The exercise was certainly fun, proactive and reflective of how we process the information around us and consequently approach design.
We moved on to addressing a problematic area of social campaigns, that they can sometimes be absolutely tone-deaf.
A dated but perfect example was the Sally Struther’s campaign for Christian Children’s Fund, advocating for impoverished children in Africa. However well intentioned, a lot of socially inclined communication turns out cringe-worthy.
In contrast to that, we watched the hilarious and provocative Raid-aid campaign, where the “tables are turned” and Africa is singing in a very “We Are the World” style to help the people of Norway to get through their subzero temperatures.
Towards the end, we saw the must-watch Save The Children campaign on how war affects children. It starkly illustrated the change in impact the change in tone of communication can cause.
In the midst of fleshing out the idea of storytelling as a way to approach design, another problematic area emerged. It seems that in some cases, design boils down to research, to knowledge of the context, to the story that’s being told.

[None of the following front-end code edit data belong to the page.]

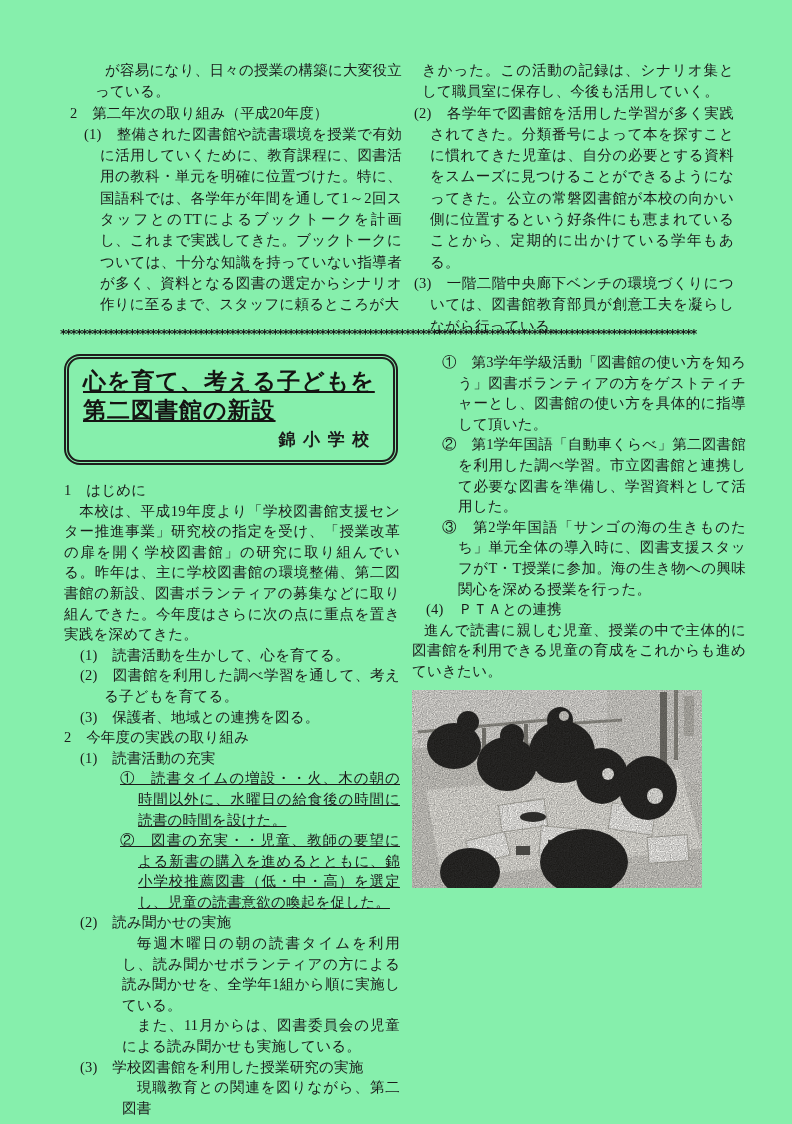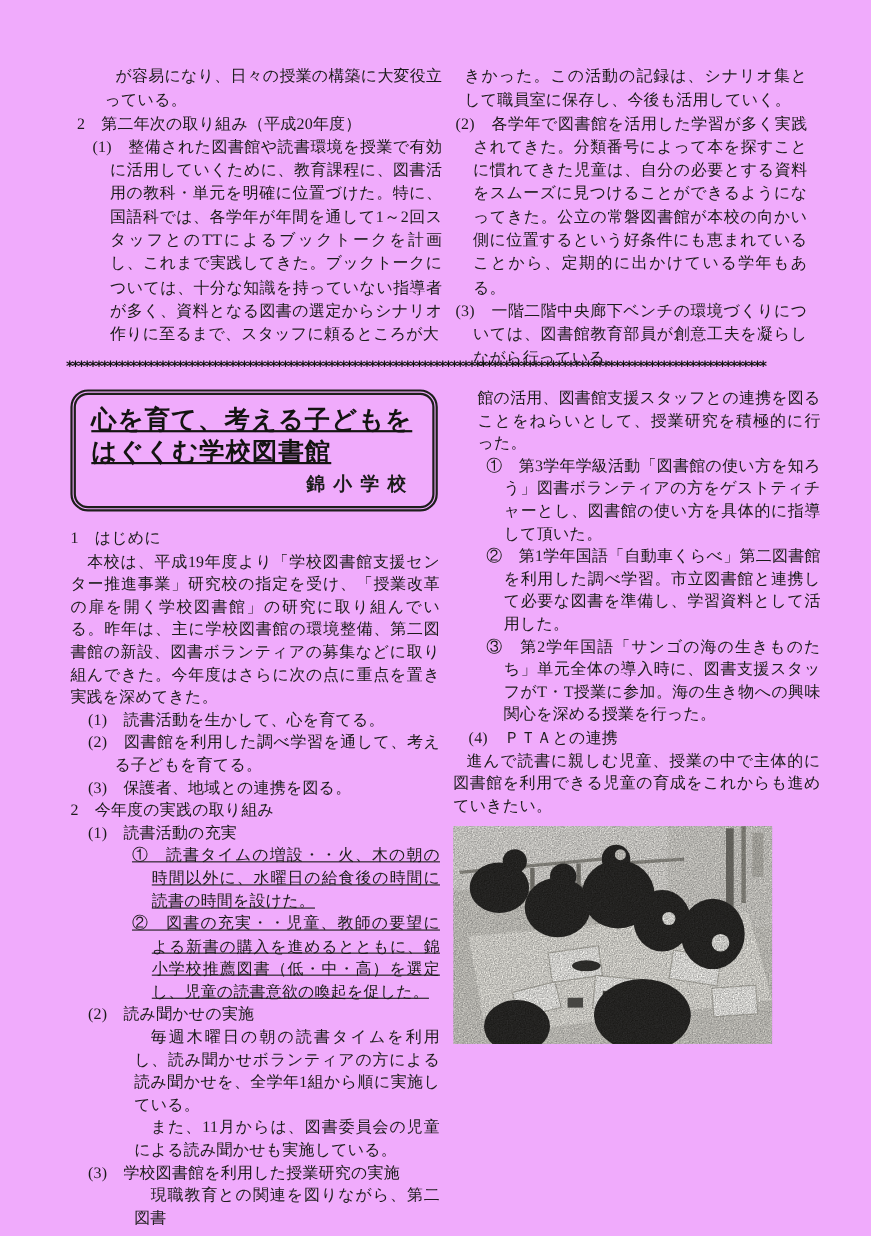--- a/index.html
+++ b/index.html
@@ -5,7 +5,7 @@
   html,body { margin:0; padding:0; background:#9a9a9a; }
   #page {
     position:relative; width:792px; height:1124px; margin:0 auto;
-    background:#f0abfc; color:#1b1b1a; overflow:hidden;
+    background:#86efac; color:#1b1b1a; overflow:hidden;
     font-family:"Liberation Serif", serif;
   }
   .col p { margin:0; font-size:14.5px; line-height:20.6px; text-align:justify; letter-spacing:0.2px; }

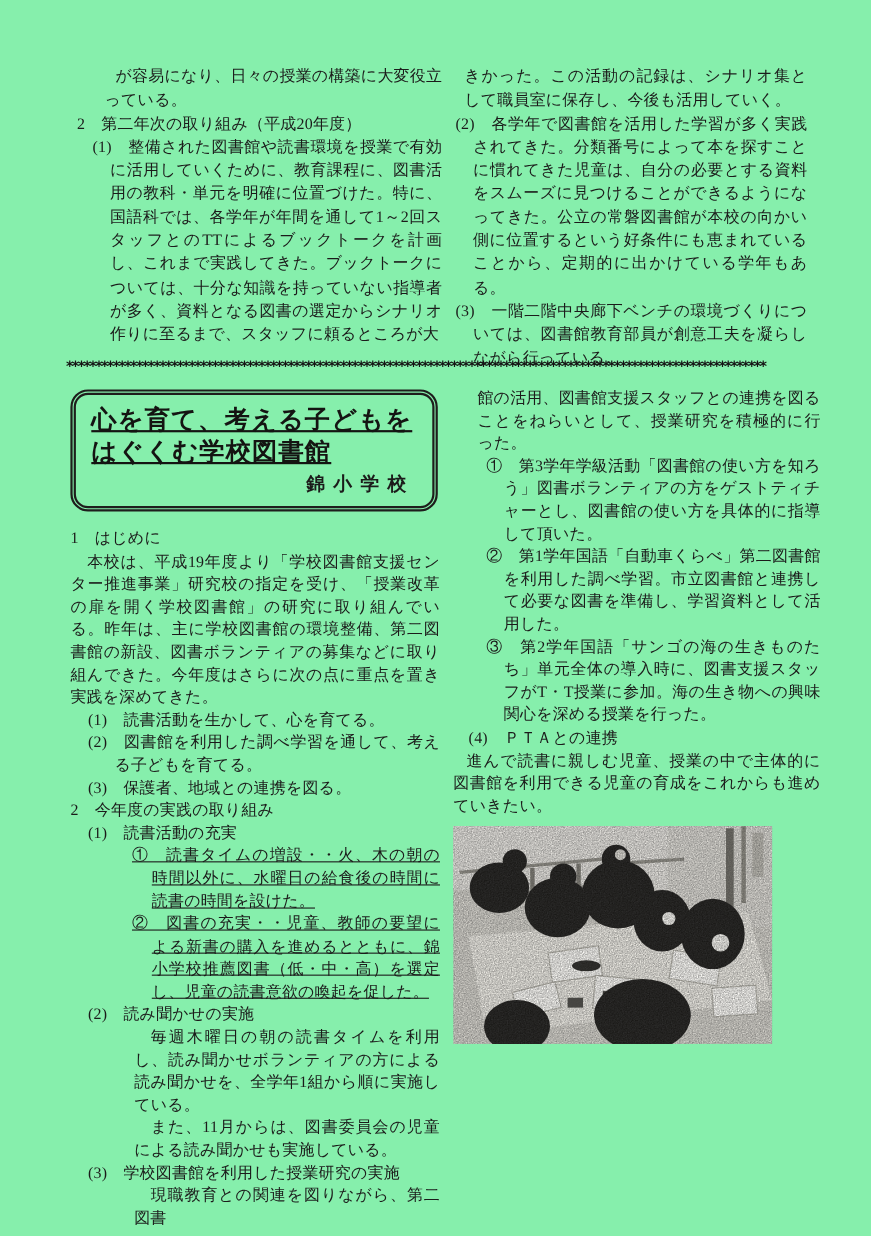--- a/index.html
+++ b/index.html
@@ -93,7 +93,6 @@
   </div>
 
   <div class="col art-right">
-    <p class="p-cont0">館の活用、図書館支援スタッフとの連携を図ることをねらいとして、授業研究を積極的に行った。</p>
     <p class="i-circ-r">①　第3学年学級活動「図書館の使い方を知ろう」図書ボランティアの方をゲストティチャーとし、図書館の使い方を具体的に指導して頂いた。</p>
     <p class="i-circ-r">②　第1学年国語「自動車くらべ」第二図書館を利用した調べ学習。市立図書館と連携して必要な図書を準備し、学習資料として活用した。</p>
     <p class="i-circ-r">③　第2学年国語「サンゴの海の生きものたち」単元全体の導入時に、図書支援スタッフがT・T授業に参加。海の生き物への興味関心を深める授業を行った。</p>

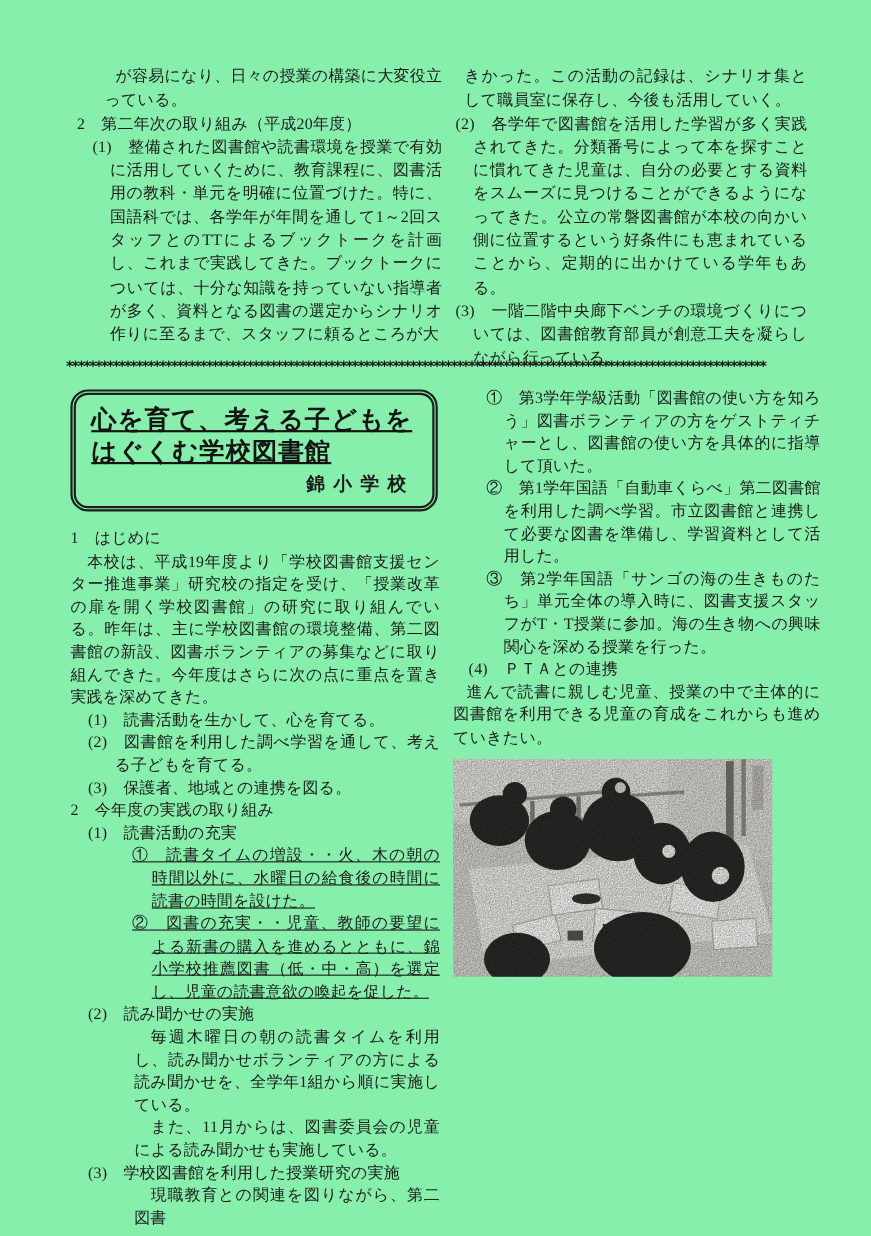--- a/index.html
+++ b/index.html
@@ -73,7 +73,7 @@
   <div class="col art-left">
     <div class="title-box">
       <div class="title-line">心を育て、考える子どもを</div>
-      <div class="title-line">はぐくむ学校図書館</div>
+      <div class="title-line">第二図書館の新設</div>
       <div class="school-name">錦小学校</div>
     </div>
     <p class="h-num">1　はじめに</p>

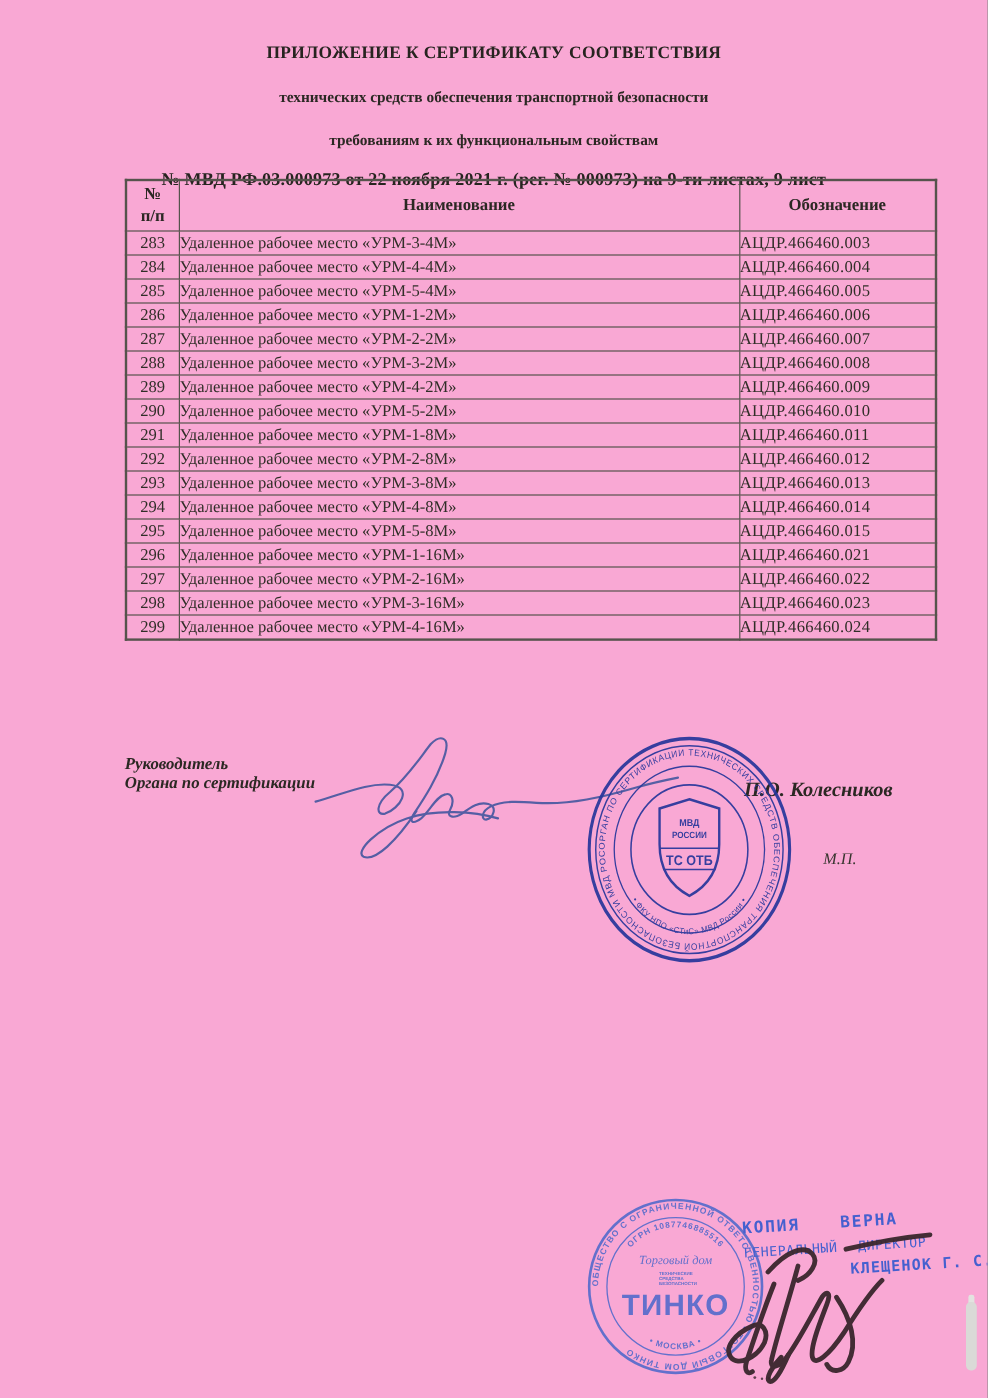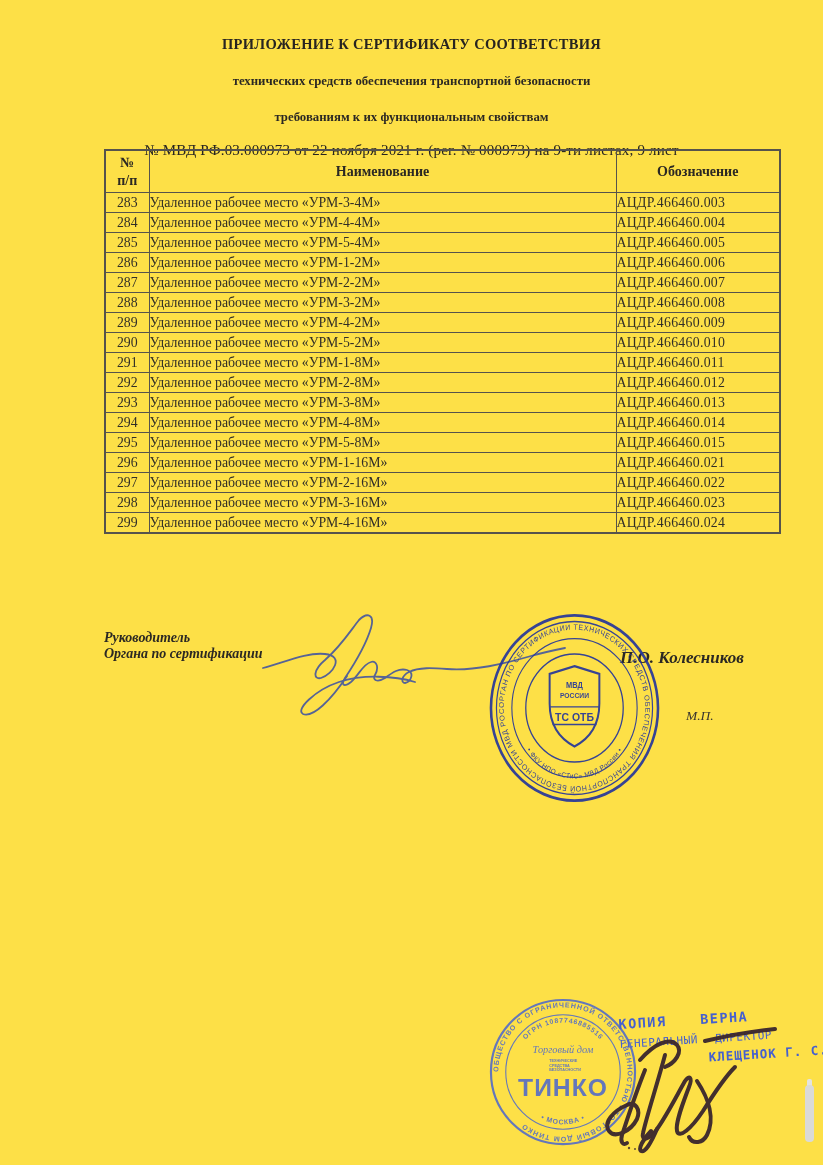--- a/index.html
+++ b/index.html
@@ -5,7 +5,7 @@
   html,body { margin:0; padding:0; background:#888; }
   .page {
     position:relative; width:823px; height:1165px; margin:0 auto;
-    background:#fde047; overflow:hidden;
+    background:#f9a8d4; overflow:hidden;
     font-family:"Liberation Serif","DejaVu Serif",serif;
     color:#2e2b26;
   }

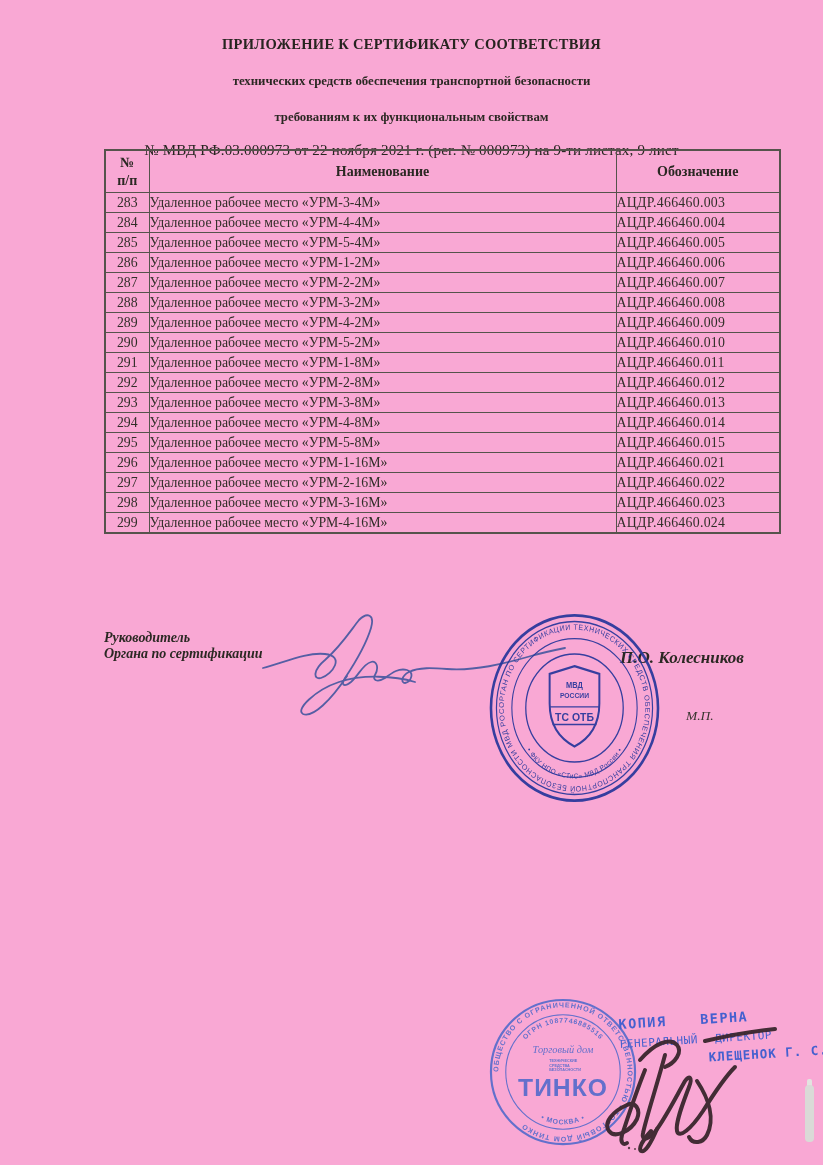--- a/index.html
+++ b/index.html
@@ -13,7 +13,7 @@
   .titles { position:absolute; top:36px; left:0; width:100%; text-align:center; }
   .doc-title   { font-size:14.5px; font-weight:bold; letter-spacing:.3px; color:#272420; }
   .doc-sub     { font-size:12.8px; font-weight:bold; margin-top:21px; color:#2b2823; }
-  .cert-line   { font-size:15px;  font-weight:normal; margin-top:17px; color:#272420; letter-spacing:.2px; }
+  .cert-line   { font-size:15px;  font-weight:bold; margin-top:17px; color:#272420; letter-spacing:.2px; }
   
   table.items { position:absolute; left:104px; top:149px; border-collapse:collapse;
     table-layout:fixed; width:675px; }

Yet stories as a method of collecting information can be limiting. “Any story is only a partial glimpse of a bigger whole,” as one of the students put it, “and the ability of a story to create a perception can sometimes be helpful and other times tie us down.” The solution to this limiting-nature of a storytelling approach did not come immediately, but emerged in the course of time and conversation: “It does not have to be absolute knowledge, but a story that makes sense to the people who are involved,” said Lee-Sean rather unselfconsciously. There was a sense of agreement to this among students, as that would lend some semblance of credibility to a social campaign, or any design for that matter. Also, we may never get the whole view, but a human view would be a good place to start.